Rep. Rashida Tlaib is making the rounds with a scathing letter that opposes the deal as designed to help “a handful of individuals get significantly wealthier.” So far 36 lawmakers have signed on.
Trump Hotel investigation
The deal was announced on April 29, 2018. According to the Washington Post, “The next day, in Washington, staffers at the Trump International Hotel were handed a list of incoming ‘VIP Arrivals.’ That day’s list included nine of T-Mobile’s top executives — including its chief operating officer, chief technology officer, chief strategy officer and chief financial officer, and its outspoken celebrity chief executive, John Legere.”
In January, Post reporters broke the damning story on T-Mobile executives’ bookings, prompting Sen. Warren and Rep. Jayapal to issue letters addressed to the Trump Organization and T-Mobile demanding further explanation.
Upon further investigation, Post reporters found that T-Mobile executives have now booked more than 52 nights at Trump’s D.C. hotel since announcing their merger bid — spending a whopping $195,000 total on the president’s eponymous chain.
No California dreaming
Regulators in the nation’s largest state are fielding impassioned opposition to the deal, including a strong recommendation against the merger from the California Public Advocates Office.
Before a California Public Utilities Commission public hearing in January, representatives for the advocates office said the proposed transaction should be blocked “because of the irreparable damage to competition in the wireless market and the low-income customer markets as well as the absence of specific, measurable and verifiable benefits attributable to the merger.”
The hearing also saw a large turnout of local activists concerned about the deal’s potential impact on communities of color and low-income households struggling to afford wireless service. Testimonies against the merger were filed by community groups, national groups, California-based organizations and unions including the Communications Workers of America (CWA), the L.A. Federation of Labor and the Writers Guild of America.
And just this week, an administrative-law judge issued a ruling compelling T-Mobile and Sprint to respond to the advocates office’s substantive data requests, pushing the briefing schedule back accordingly.
New T-Mobile giving workers the ax
In its extensive public-relations campaign, T-Mobile representatives have failed to mention that the merger would lead to approximately 28,000 job losses nationwide, including more than 3,000 in California alone.
“As currently structured, the proposed T-Mobile and Sprint merger is against the public interest,” CWA President Chris Shelton said in a statement. “The merger would result in massive job losses totaling more than 28,000, while offering no countervailing benefits for the public.”
T-Mobile and Sprint are known for their more affordable prepaid brands, whose stores are located primarily in low-income communities of color — meaning that these job losses could hit those areas the hardest.
Recent history has shown that telecoms almost never keep their pre-merger promises regarding jobs, prices and just about any other consumer consideration. Just ask AT&T and Time Warner.

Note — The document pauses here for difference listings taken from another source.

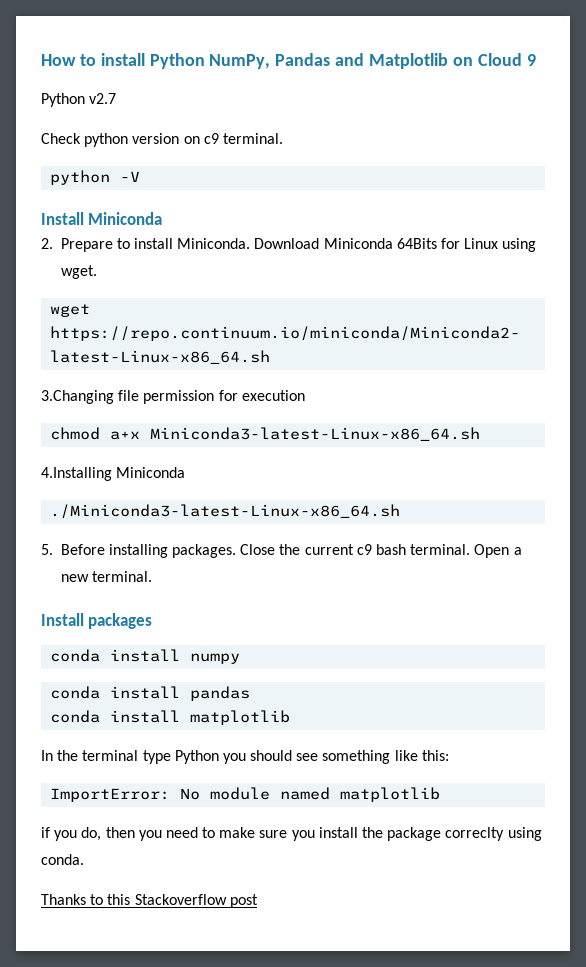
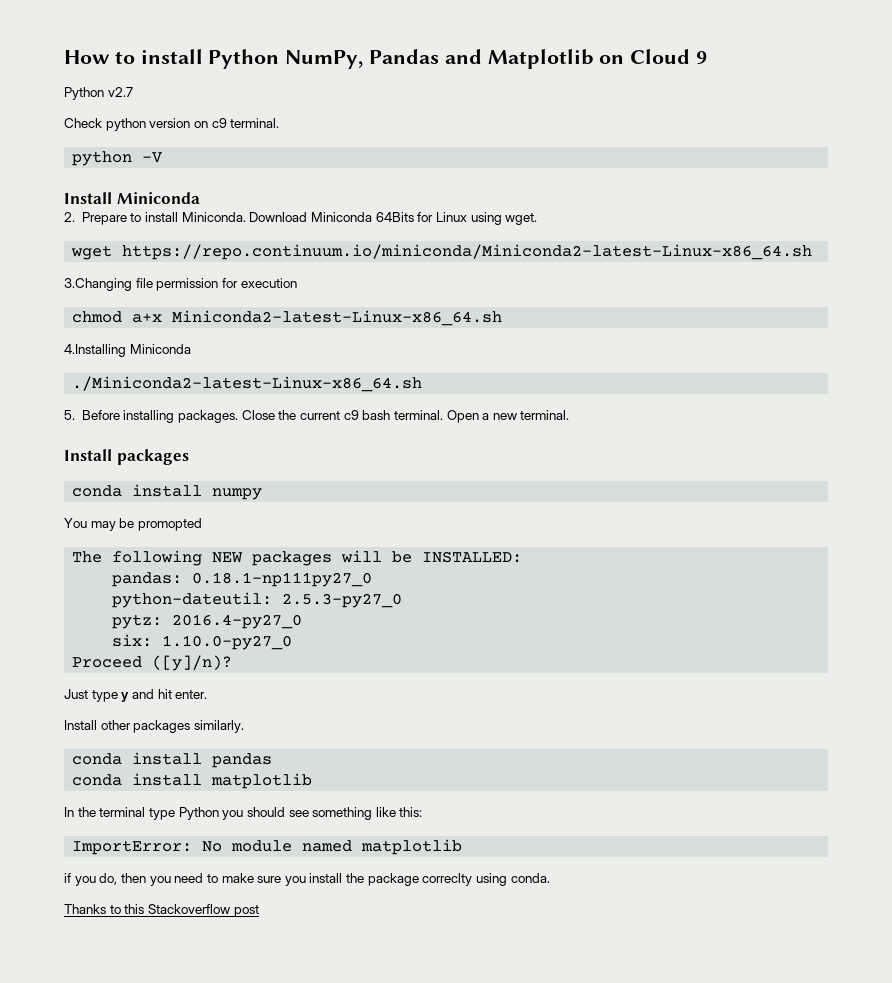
[150,427,481,441] Miniconda3-latest-Linux-x86_64.sh -> [172,310,503,326] Miniconda2-latest-Linux-x86_64.sh
[50,504,401,519] ./Miniconda3-latest-Linux-x86_64.sh -> [72,376,423,392] ./Miniconda2-latest-Linux-x86_64.sh
(241, 658) none -> [64,518,202,531] [72,550,523,566] [112,572,373,587] [112,592,403,608] [112,614,303,629] [112,634,293,650] [72,655,233,671] [64,689,208,702] [64,720,244,733] // You may be promopted // The following NEW packages will be INSTALLED: // pandas: 0.18.1-np111py27_0 // python-dateutil: 2.5.3-py27_0 // pytz: 2016.4-py27_0 // six: 1.10.0-py27_0 // Proceed ([y]/n)? // Just type y and hit enter. // Install other packages similarly.

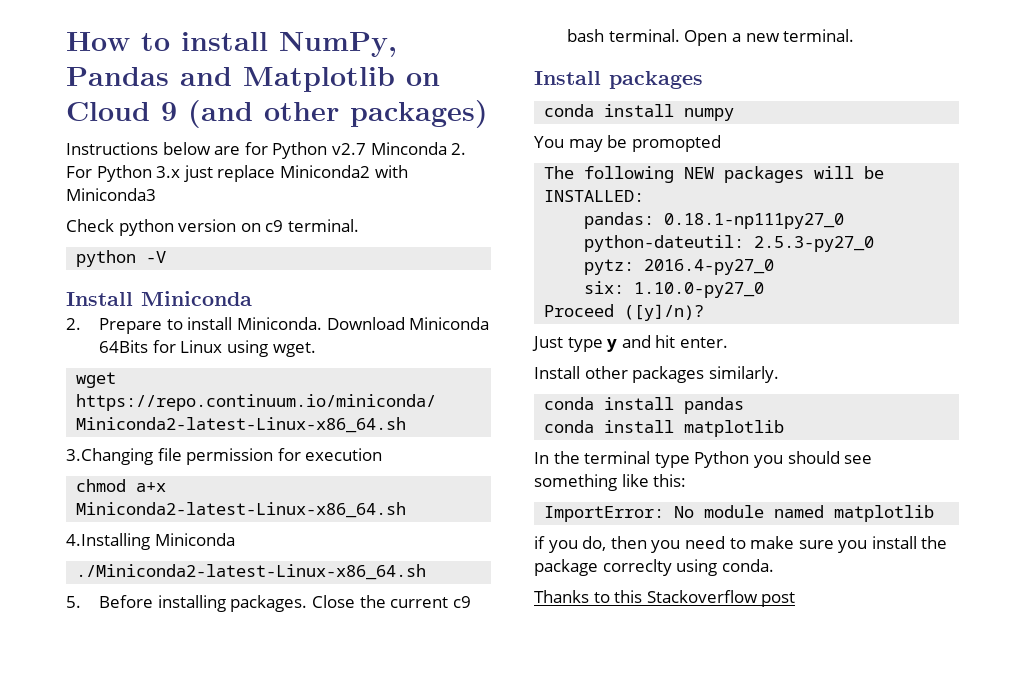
[208,49,280,69] Python -> (268, 41) none
[64,87,133,100] // Python v2.7 -> [188,100,488,128] [66,142,467,159] [66,165,408,182] [66,188,156,201] (and other packages) // Instructions below are for Python v2.7 Minconda 2. For Python 3.x just replace Miniconda2 with Miniconda3

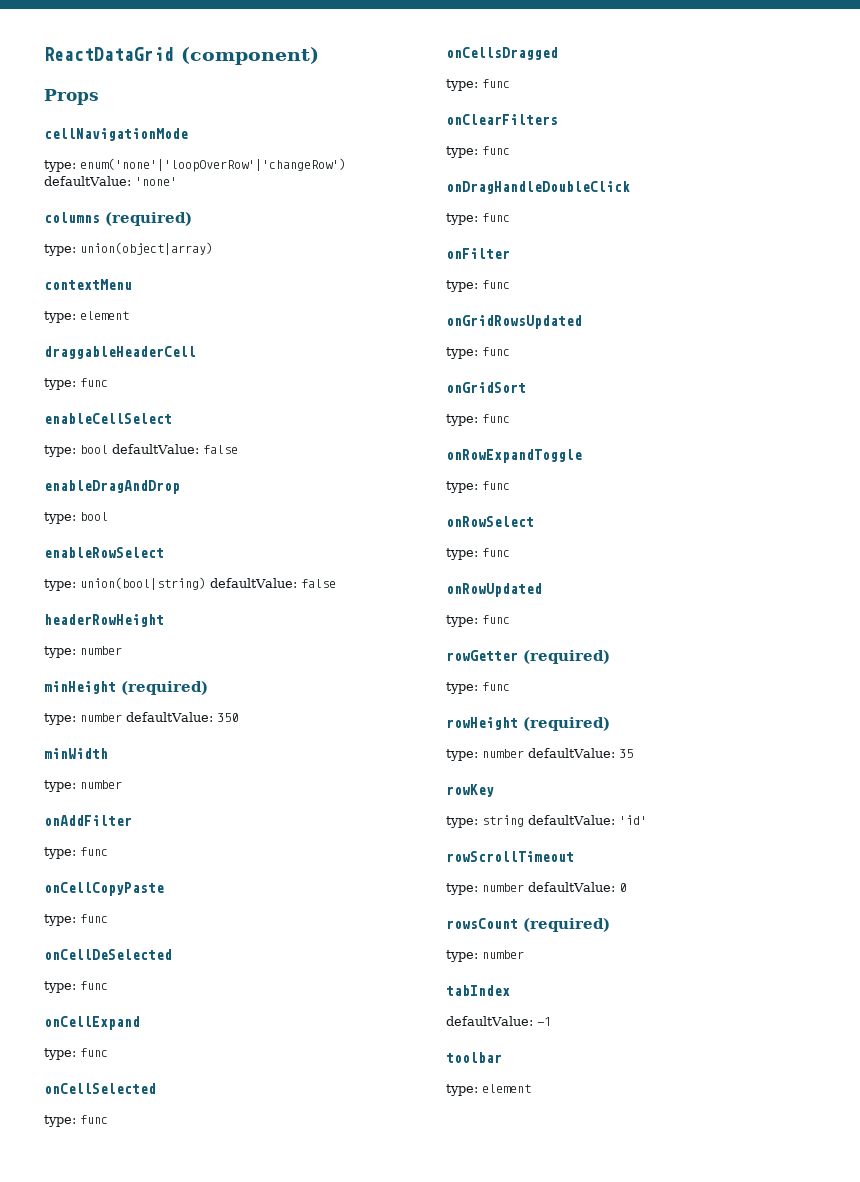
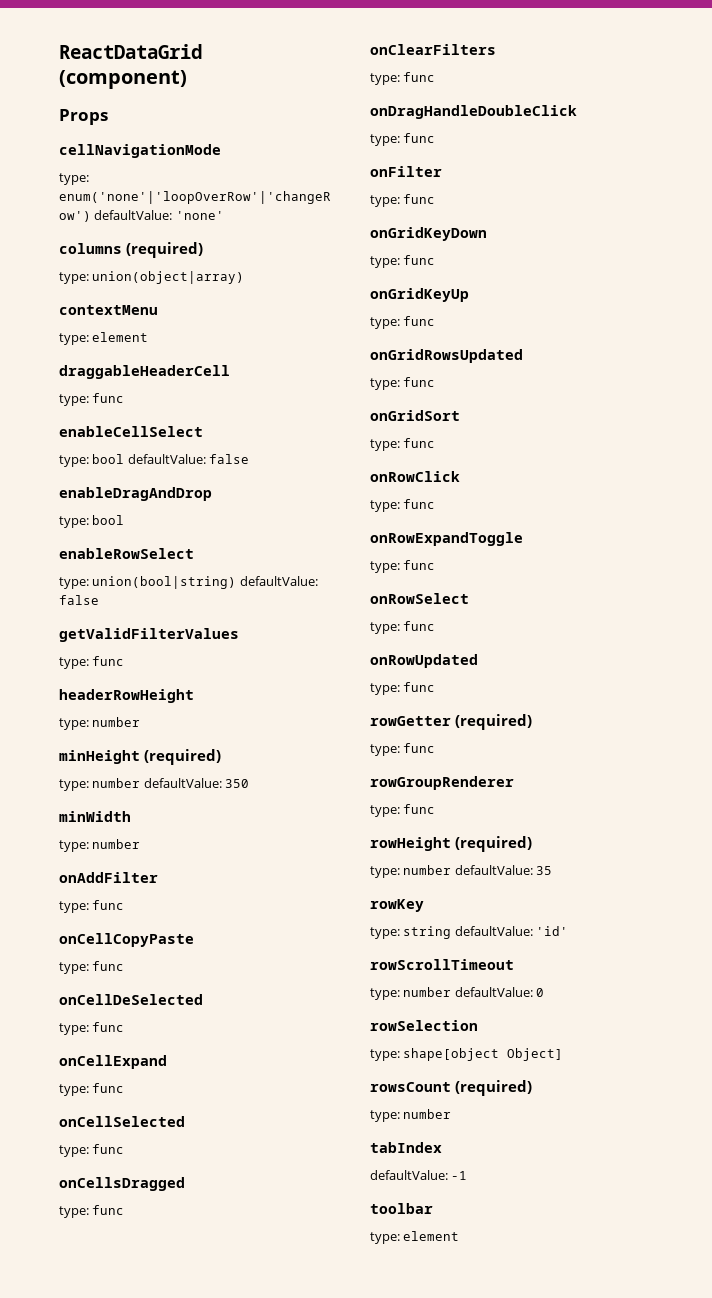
(336, 583) none -> [59,628,239,642] [59,656,125,669] // getValidFilterValues // type: func
(510, 284) none -> [370,227,487,241] [370,255,436,268] [370,288,469,302] [370,316,436,329] // onGridKeyDown // type: func // onGridKeyUp // type: func
(510, 418) none -> [370,471,460,482] [370,499,436,512] // onRowClick // type: func
(510, 686) none -> [370,776,514,790] [370,804,436,817] // rowGroupRenderer // type: func
(626, 887) none -> [370,1020,478,1031] [370,1048,564,1061] // rowSelection // type: shape[object Object]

Widening the digital divide
It’s not just jobs on the line: It’s basic access to the internet, an indispensable tool for millions of people seeking employment, education, health care and participation in everyday life. Public advocates say this deal would exacerbate the digital divide by increasing the number of households of color without reliable access.
Free Press’ 2016 report Digital Denied showed that households of color were more likely to depend on wireless devices for their sole internet connection. Why? Home broadband has become largely unaffordable because behemoths like Comcast and CenturyLink have no incentive to offer affordable options.
Now T-Mobile wants to similarly consolidate wireless companies by eliminating its chief competitor.
There’s no amount of magenta that can paint any of this as a positive outcome.